The blue swallow (Hirundo atrocaerulea) is a small bird within the swallow family which is in the order Passeriformes.  Swallows are somewhat similar in habits and appearance to other aerial insectivores, such as the martins (also a passerine) and the swifts (order Apodiformes). It breeds in the Afromontane (from South Africa to Tanzania), wintering north of Lake Victoria.

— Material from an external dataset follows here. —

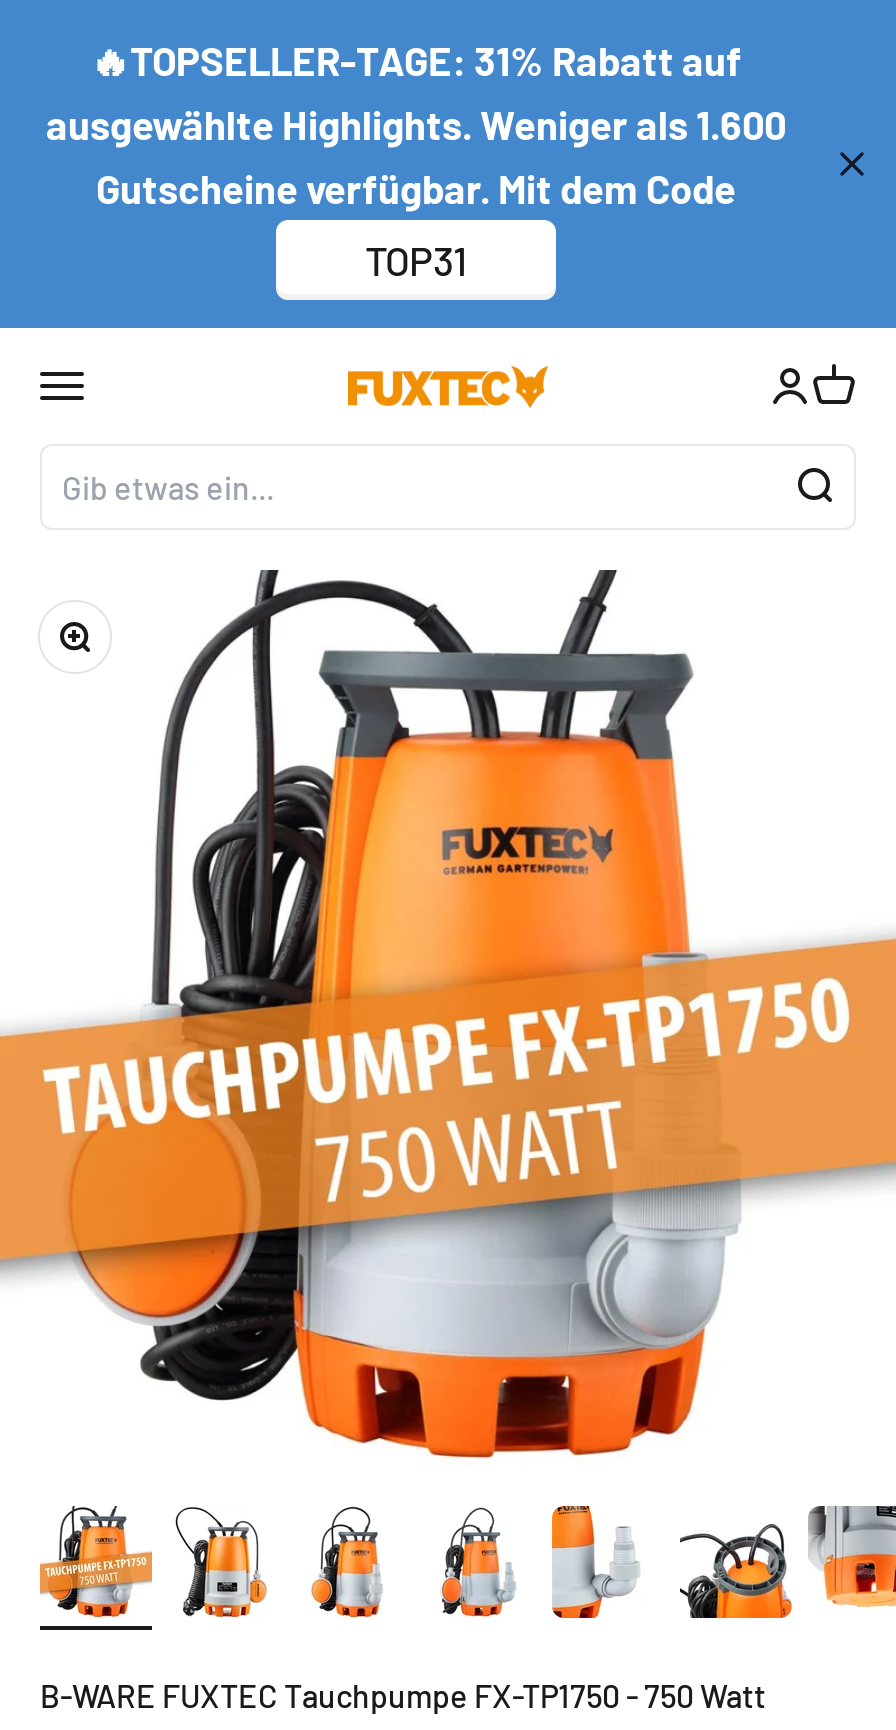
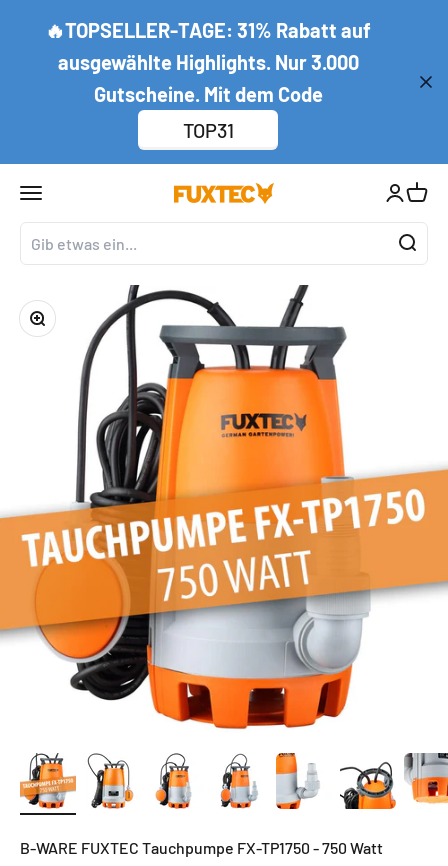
- ausgewählte Highlights. Weniger als 1.600
- Gutscheine verfügbar. Mit dem Code
+ ausgewählte Highlights. Nur 3.000
+ Gutscheine. Mit dem Code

This bird breeds in montane grassland, preferring high rainfall, undulating areas. In winter it prefers open grassland, with bushes and trees. The nest is usually attached to the roof or side of a hole in the ground.

Description
This species is a small swallow at 	. The adult birds have a highly lustrous dark metallic steel-blue appearance with long tail streamers, which are particularly noticeable in males. White feathers are visible on the rump and flanks when the birds are preening and especially during courtship. In poor light, blue swallows appear almost black and therefore can be mistaken for black saw-wing swallows (Psalidoprocne spp.) which occur throughout its breeding range. Young blue swallows start life a brownish-grey, acquiring their blue colour as they mature. This species has a musical "bee-bee-bee-bee" call when in flight.

Biology
Blue swallows feed on small, soft-bodied flies and other arthropods, catching them on the wing.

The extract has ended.